L’Italia avrebbe bisogno di un nuovo patto sociale
Servirebbe un grande sforzo convergente e non un'esasperazione dei conflitti per riprendere i fili di un discorso collettivo che sembra sempre sul punto di sfuggire di mano.
L’Italia avrebbe bisogno di un nuovo patto sociale. Non è una fissazione della Cisl, che ha rilanciato per l’ennesima volta la proposta nel suo recente congresso nazionale. È la realtà, se guardata senza occhiali ideologici e personalismi leaderistici, a spingere in questa direzione. Il Paese ha saputo reggere di fronte all’ondata della pandemia ma il passaggio è stato tutt’altro che indolore. Tanto più che mentre si fronteggiavano le pesanti conseguenze economico-sociali (oltre che sanitarie) del Covid è arrivato un secondo durissimo colpo con la guerra scatenata dall’aggressione russa all’Ucraina. E la follia della guerra, lo sappiamo bene, non solo rappresenta una immane tragedia per le popolazioni colpite, ma ha anche effetti devastanti che si ripercuotono a tutti i livelli. Grano e gas sono due parole che da sole evocano scenari drammatici per molte aree del pianeta e anche il nostro Paese deve fare i conti con una situazione profondamente diversa da quella che si poteva prevedere appena pochi mesi fa.
Il percorso dell’attuazione del Pnrr – dei cui fondi l’Italia ha una vitale necessità, anche se alcuni fanno finta di non saperlo o danno tutto per già acquisito – va avanti, ma molto faticosamente. La crisi energetica e l’impennata dell’inflazione (peraltro strettamente collegate) hanno messo in discussione equilibri già precari e incidono ogni giorno di più sulla vita concreta delle famiglie e delle imprese.
Servirebbe un grande sforzo convergente e non un’esasperazione dei conflitti per riprendere i fili di un discorso collettivo che sembra sempre sul punto di sfuggire di mano. Invece i partiti – gran parte di essi – sono ormai preda di una frenesia elettoralistica che rischia di accompagnarci fino alle politiche del 2023, sempre ammesso che si arrivi alla scadenza naturale della legislatura. Il quadro tiene perché con la guerra in corso nessuno per ora azzarda manovre spericolate, ma l’impossibilità pratica di una crisi di governo viene cinicamente utilizzata per tirare al massimo la corda dei propri interessi di partito.

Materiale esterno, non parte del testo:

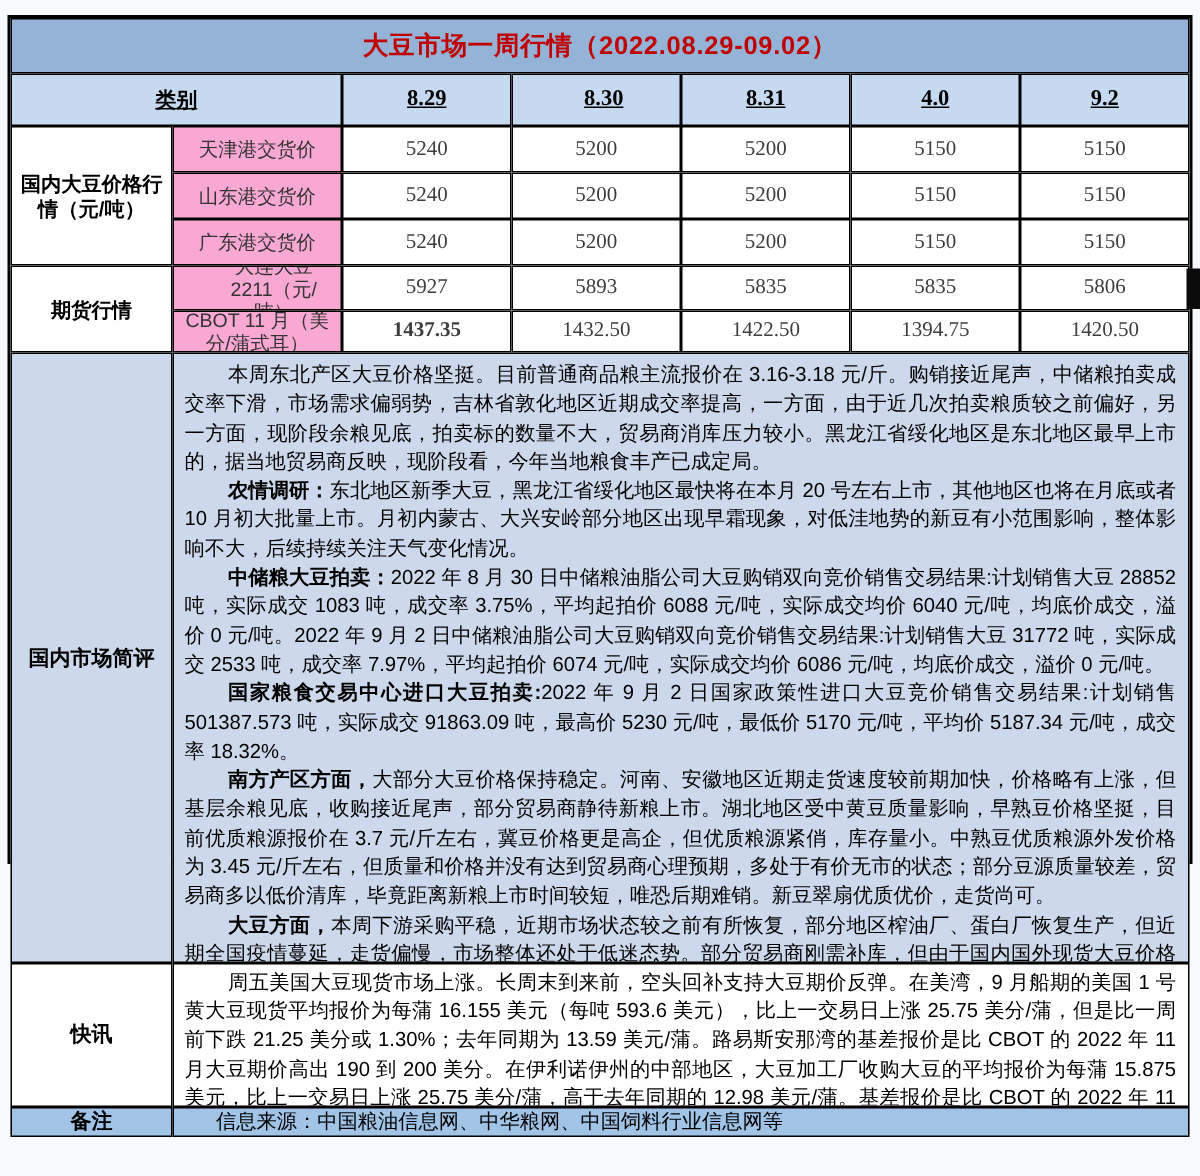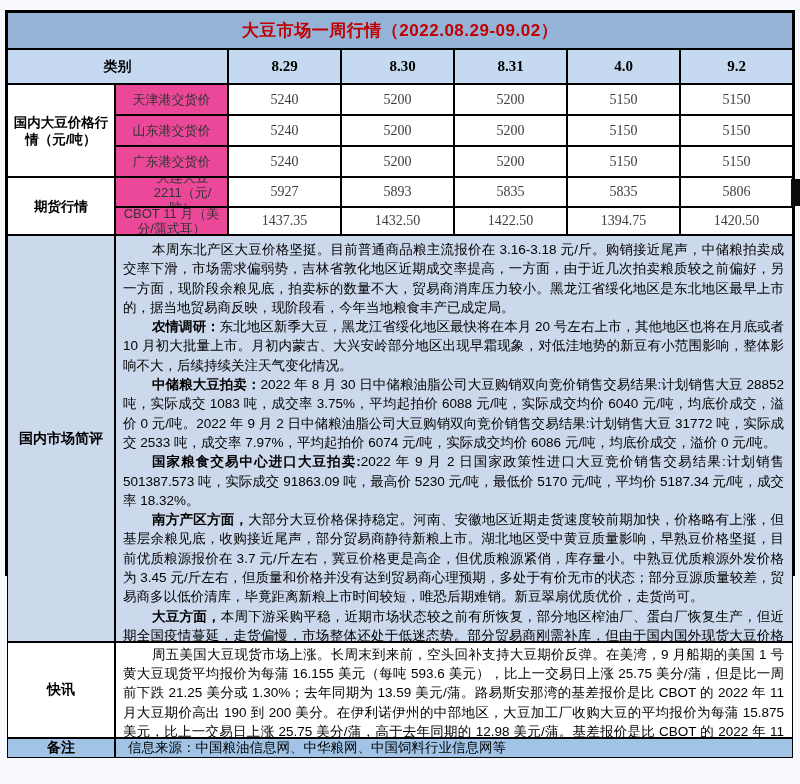"类别" .hdr { text-decoration: none -> underline }
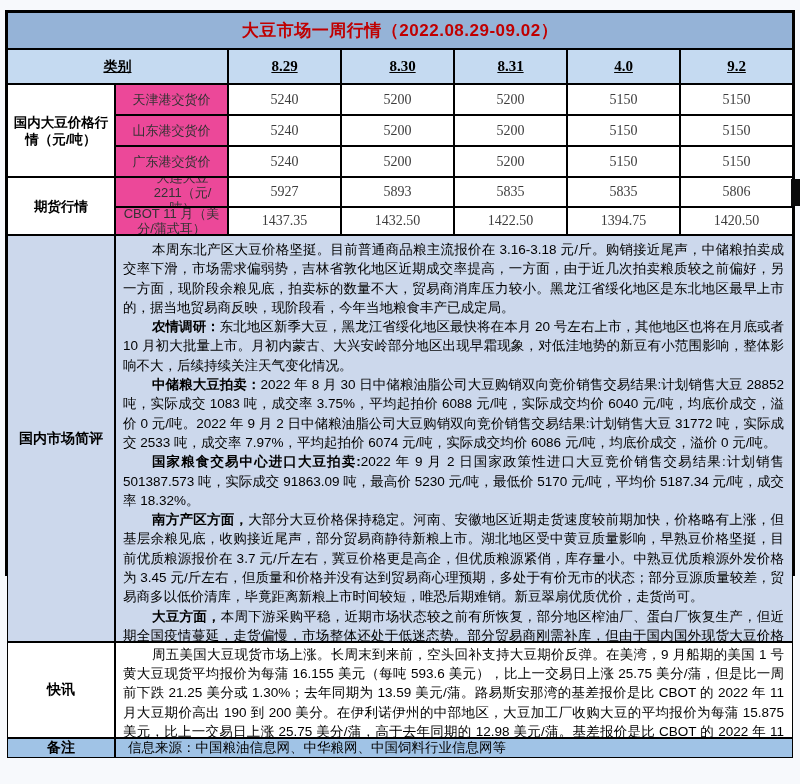"天津港交货价" .sub-label { background: #ec4899 -> #f9a8d4 }
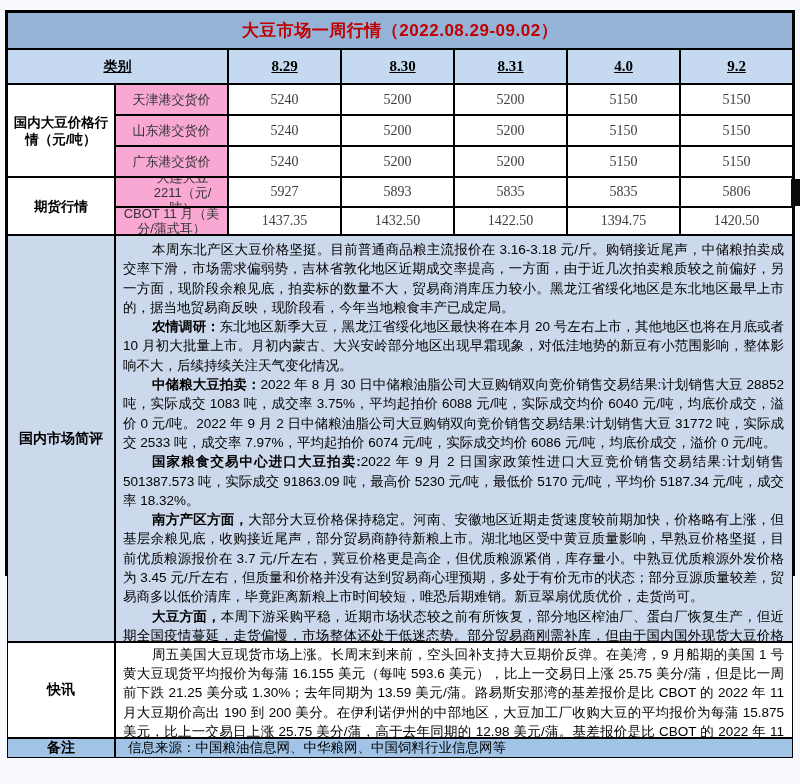"1437.35" div.cell { font-weight: none -> bold }
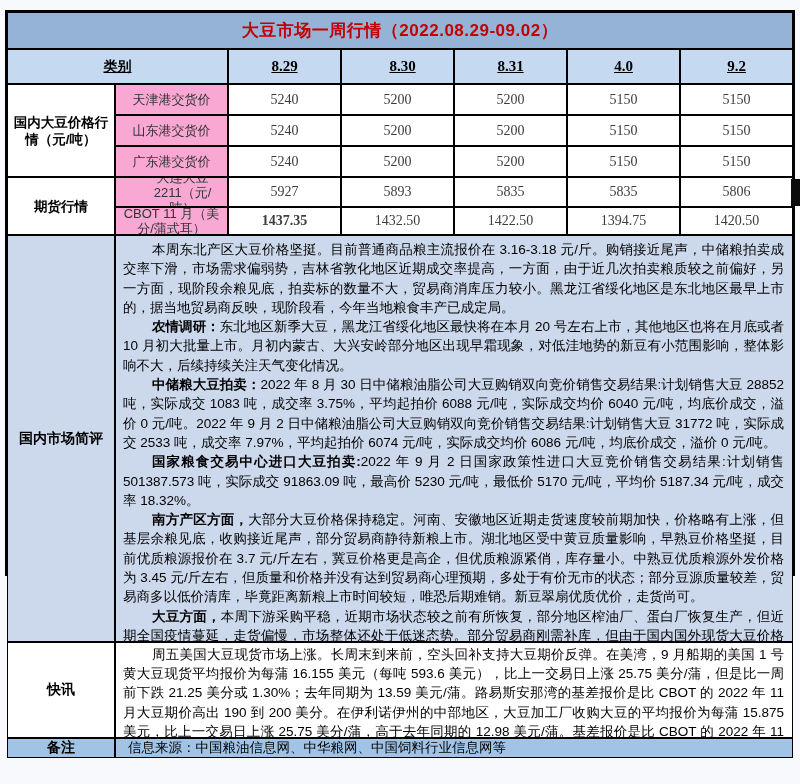"信息来源：中国粮油信息网、中华粮网、中国饲料行业信息网等" .note-body { padding-left: 12px -> 28px }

Purtroppo anche dalle parti sociali non arriva quel contributo in senso costruttivo che sarebbe quanto mai prezioso in questa fase. Un esempio significativo: nei momenti più difficili della pandemia, mentre le istituzioni erano impegnate su tutt’altro fronte, sindacati e imprenditori sono riusciti nonostante tutto a chiudere una serie di nuovi contratti. Piccoli miracoli dell’autonomia. Per non parlare del ruolo importantissimo del Terzo Settore la cui soggettività non ha ancora avuto, nonostante notevoli progressi, il riconoscimento strutturale che meriterebbe nella ridefinizione di un nuovo spazio sociale. La suggestione di un nuovo patto ha incrociato anche la posizione di Confindustria e in tempi più ravvicinati quella dello stesso Mario Draghi, inizialmente non proprio sintonico. Purtroppo però è sul versante sindacale che emergono ora i principali ostacoli: la mancata presenza dei leader di Cgil e Uil al congresso cislino ha certificato che la rottura dello scorso dicembre sullo sciopero contro la legge di bilancio è ben lontana dall’essere ricomposta. E purtroppo è difficile non pensare che pesi un certo rispecchiamento nelle dinamiche delle forze politiche.